Parallel STL

Starting with C++17 most standard STL algorithms support parallel implementations. Most of those are algorithms can be used exactly like their sequential counterparts by including an execution policy. The execution policies that can be specified are (you need to include ):

std::execution::seq (sequential, default)
std::execution::par (parallel, multithreading)
std::execution::unseq (vectorized, C++20)
std::execution::par_unseq(parallel and vectorized)

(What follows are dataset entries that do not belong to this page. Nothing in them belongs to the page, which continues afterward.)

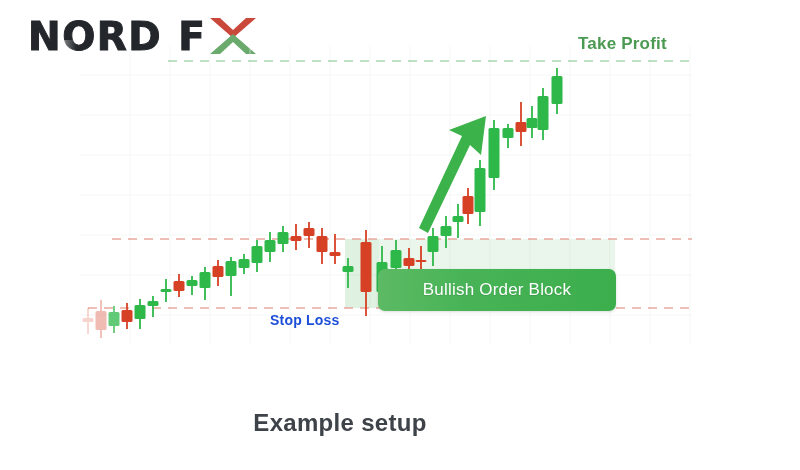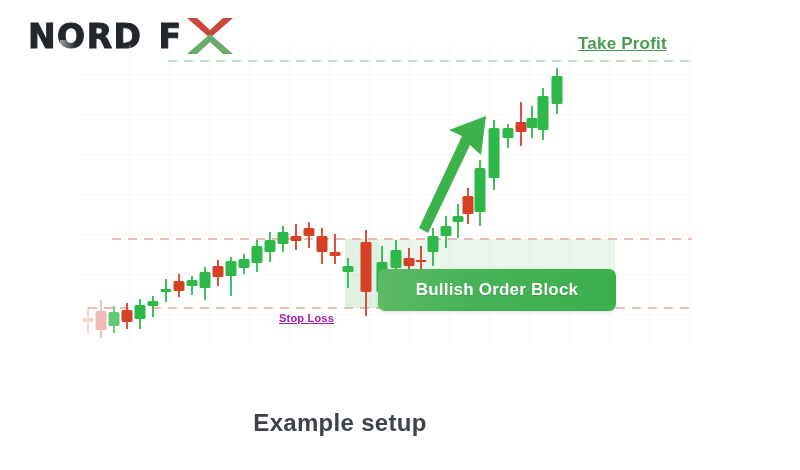"NORD" #logo .word { font-size: 33px -> 39px }
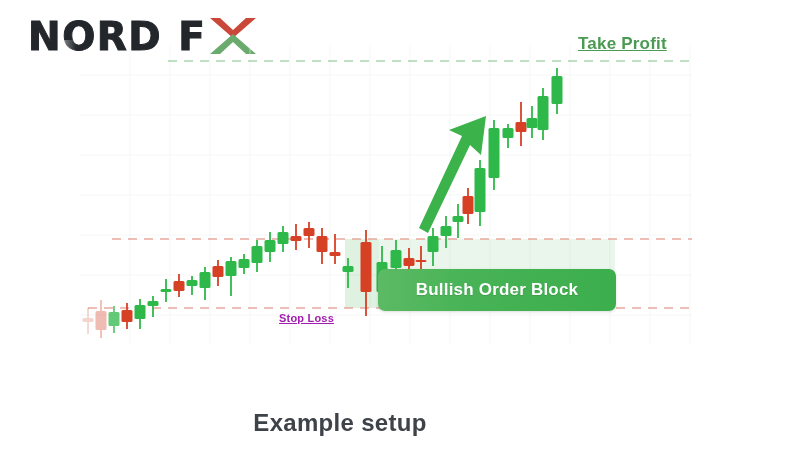"Take Profit" .lbl { text-decoration: underline -> none }
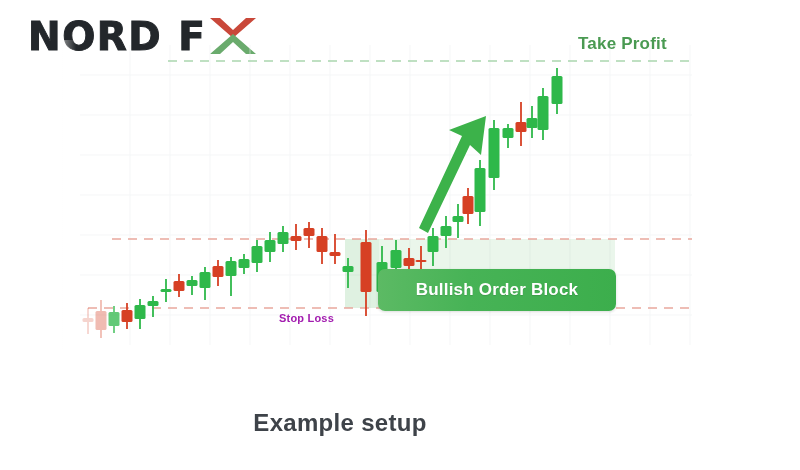"Bullish Order Block" #order-block-label { font-weight: bold -> normal }
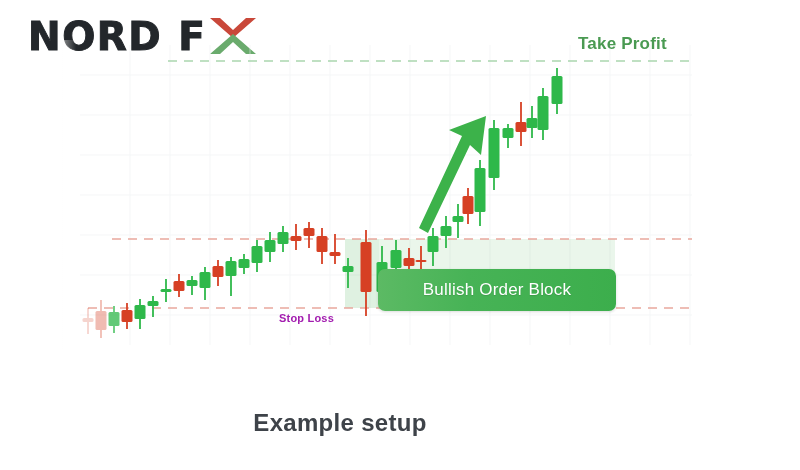"Stop Loss" #stop-loss-label { color: #a21caf -> #1d4ed8; font-size: 11px -> 14px; left: 279px -> 270px }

As far as VC++2019 is concerned the implementation of ::par and ::par_unseq are the same. We will be using ::par and comparing it with the performance of ::seq.

Examples

Most algorithms in the STL have a parallel version (reference). In this exercise we will run a few of them and compare their performance with the sequential execution. To compile the code we need to make sure to set the c++17 for the compiler.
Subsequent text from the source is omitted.